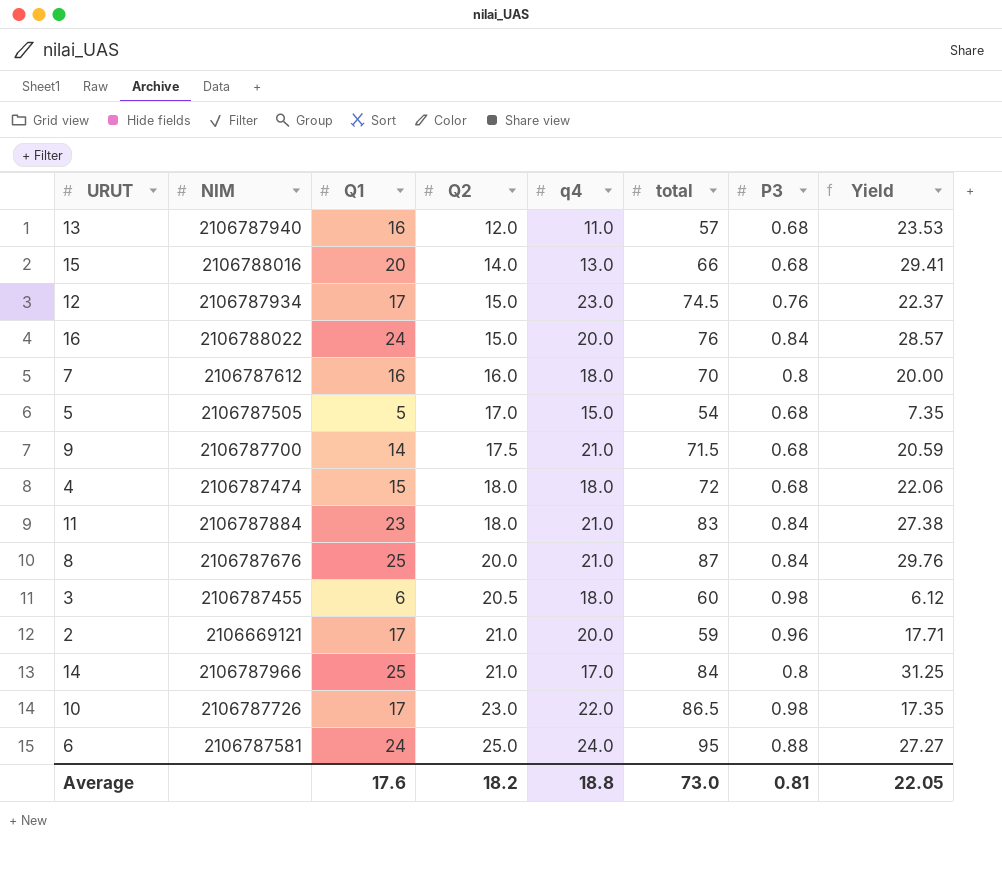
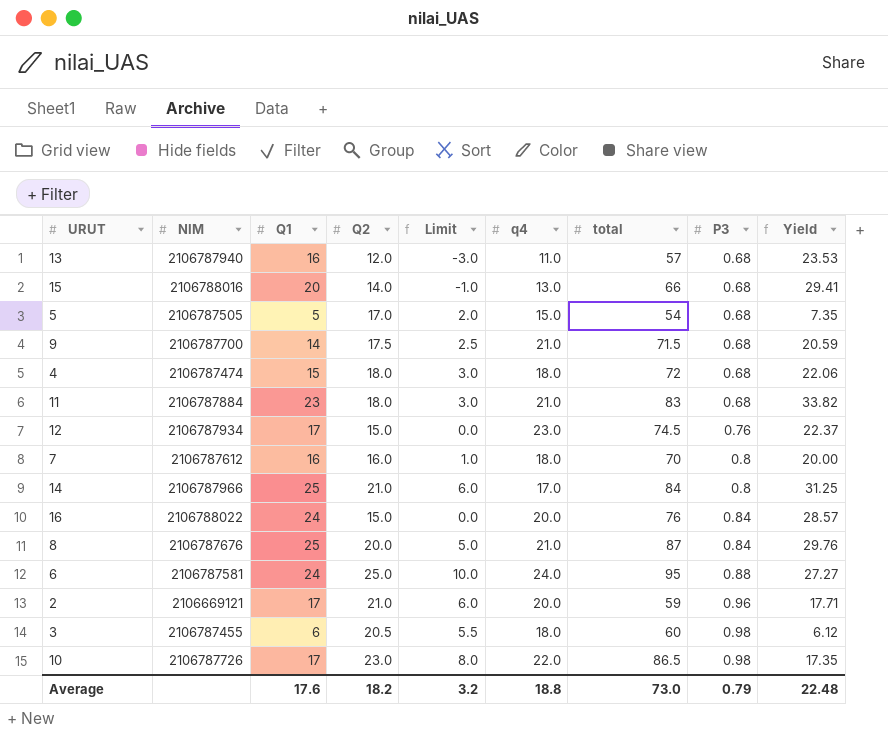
row order: Q2 ascending -> P3 ascending
column Limit | formula: none -> [Q2] - 15
11 | P3: 0.84 -> 0.68
11 | Yield: 27.38 -> 33.82
Average | P3: 0.81 -> 0.79
Average | Yield: 22.05 -> 22.48

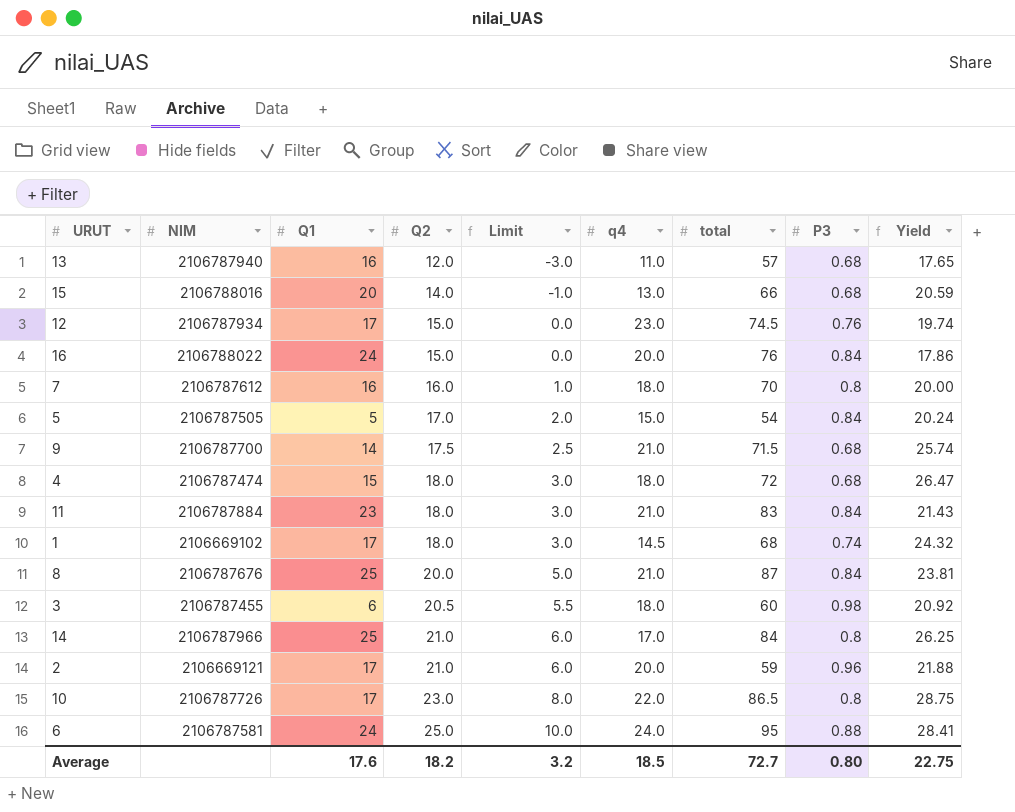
row order: P3 ascending -> Q2 ascending
column Yield | formula: [Q1] / [P3] -> [Q2] / [P3]
5 | P3: 0.68 -> 0.84
11 | P3: 0.68 -> 0.84
row 1: none -> 2106669102 | 17 | 18.0 | 3.0 | 14.5 | 68 | 0.74 | 24.32
10 | P3: 0.98 -> 0.8
Average | q4: 18.8 -> 18.5
Average | total: 73.0 -> 72.7
Average | P3: 0.79 -> 0.80
Average | Yield: 22.48 -> 22.75

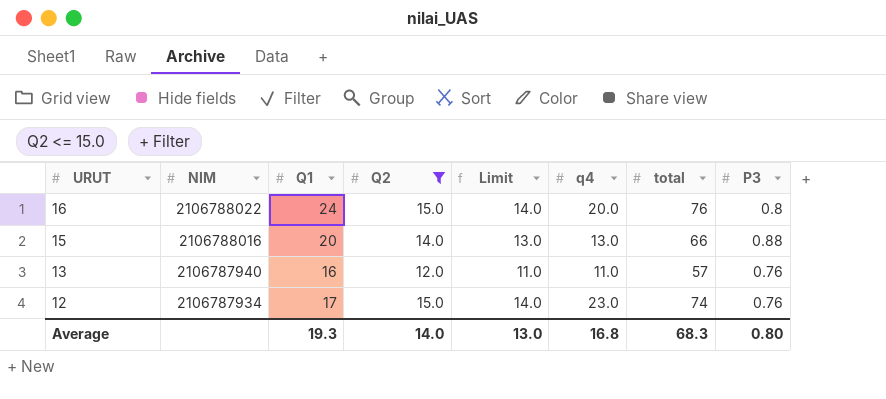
filter: none -> Q2 <= 15.0
row order: Q2 ascending -> URUT descending
column Yield | formula: [Q2] / [P3] -> none
column Limit | formula: [Q2] - 15 -> [Q2] - 1
16 | P3: 0.84 -> 0.8
15 | P3: 0.68 -> 0.88
13 | P3: 0.68 -> 0.76
12 | total: 74.5 -> 74
Average | Q1: 17.6 -> 19.3
Average | Q2: 18.2 -> 14.0
Average | Limit: 3.2 -> 13.0
Average | q4: 18.5 -> 16.8
Average | total: 72.7 -> 68.3

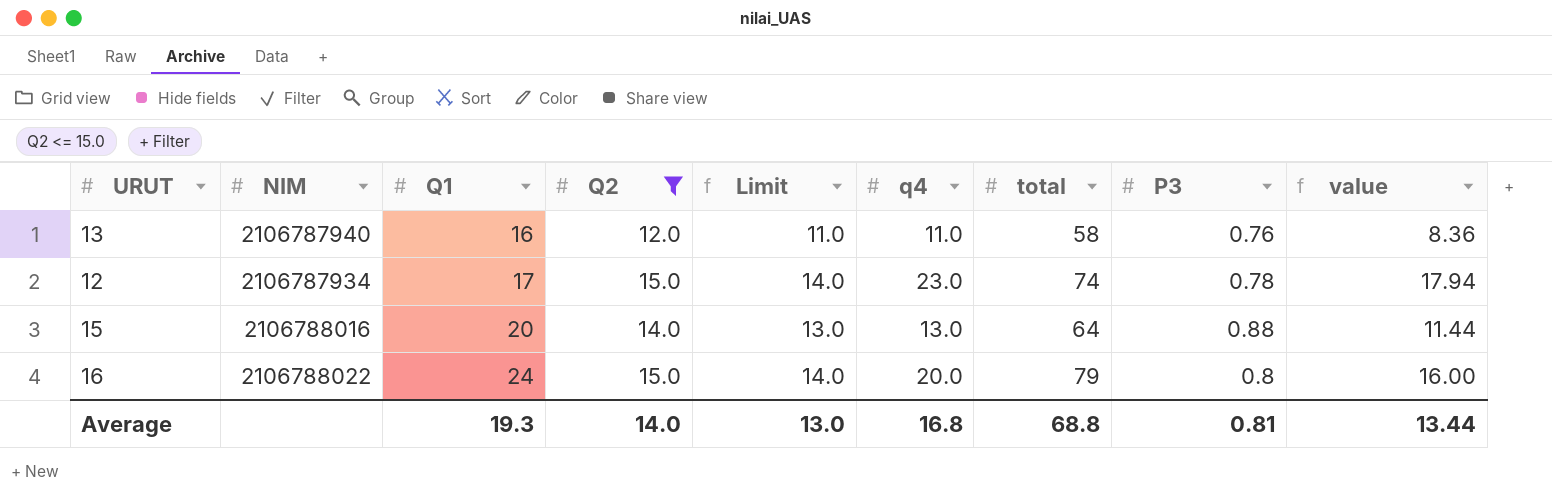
row order: URUT descending -> Q1 ascending
column value | formula: none -> [q4] * [P3]
13 | total: 57 -> 58
12 | P3: 0.76 -> 0.78
15 | total: 66 -> 64
16 | total: 76 -> 79
Average | total: 68.3 -> 68.8
Average | P3: 0.80 -> 0.81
━━━━━━━━━━
Note each line above that contains "column" and copy it out.

column Limit | formula: none -> [Q2] - 15
column Yield | formula: [Q1] / [P3] -> [Q2] / [P3]
column Yield | formula: [Q2] / [P3] -> none
column Limit | formula: [Q2] - 15 -> [Q2] - 1
column value | formula: none -> [q4] * [P3]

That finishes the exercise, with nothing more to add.